§ **Aim of the exercise**: Search the entries below for the string "write" and copy the lines that hold it.

(Dataset entries)
◆ ◆ ◆

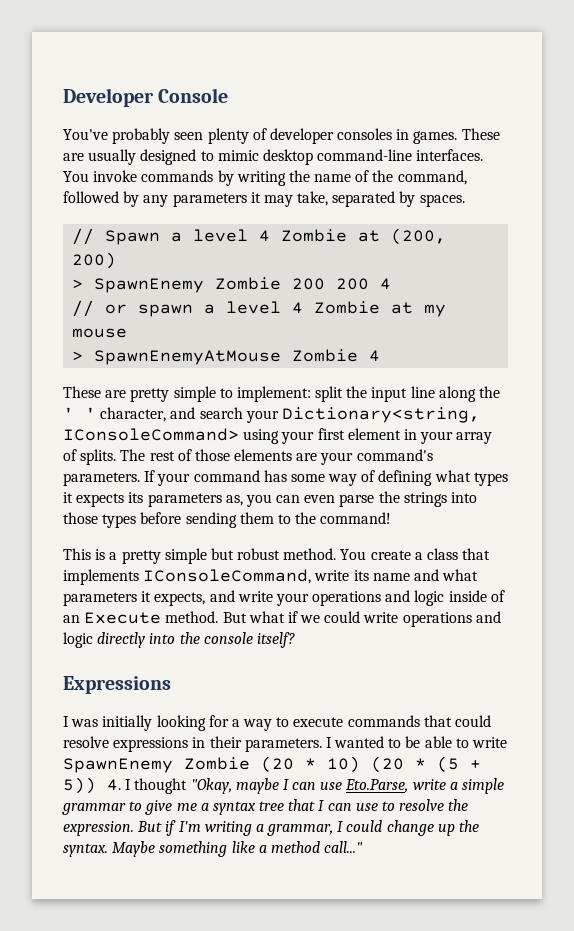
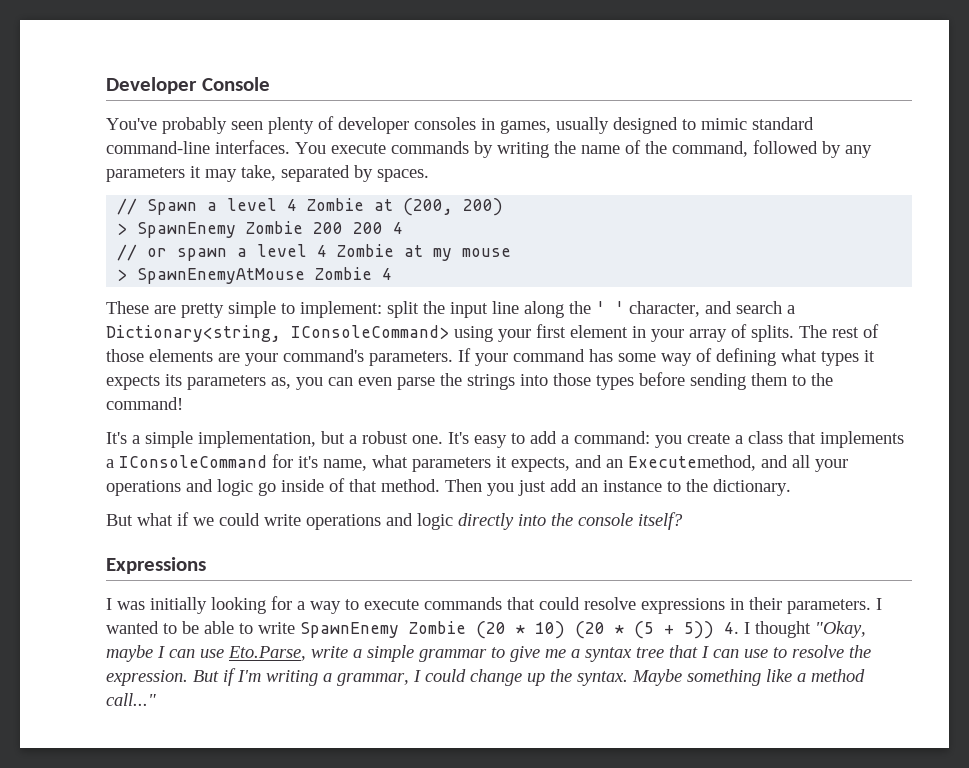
[413,128,500,144] [63,153,84,161] games. These are -> [500,120,551,134] games,
[262,149,313,165] desktop -> [752,117,814,130] standard
[93,170,138,182] invoke -> [331,143,386,154] execute
[245,410,279,423] your -> [787,305,795,314] a
[63,548,367,564] This is a pretty simple but robust method. You -> [106,431,682,448] It's a simple implementation, but a robust one. It's easy to add a command: you
[143,569,439,584] IConsoleCommand, write its name and -> [106,454,367,471] a IConsoleCommand for it's name,
[237,591,273,602] write -> [606,455,810,471] an Executemethod, and all
(445, 598) none -> [258,482,276,496] go
[63,611,219,624] an Execute method. -> [349,479,791,496] that method. Then you just add an instance to the dictionary. //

◆ ◆ ◆

§ **Answer to the problem**:
[143,569,439,584] IConsoleCommand, write its name and -> [106,454,367,471] a IConsoleCommand for it's name,
[237,591,273,602] write -> [606,455,810,471] an Executemethod, and all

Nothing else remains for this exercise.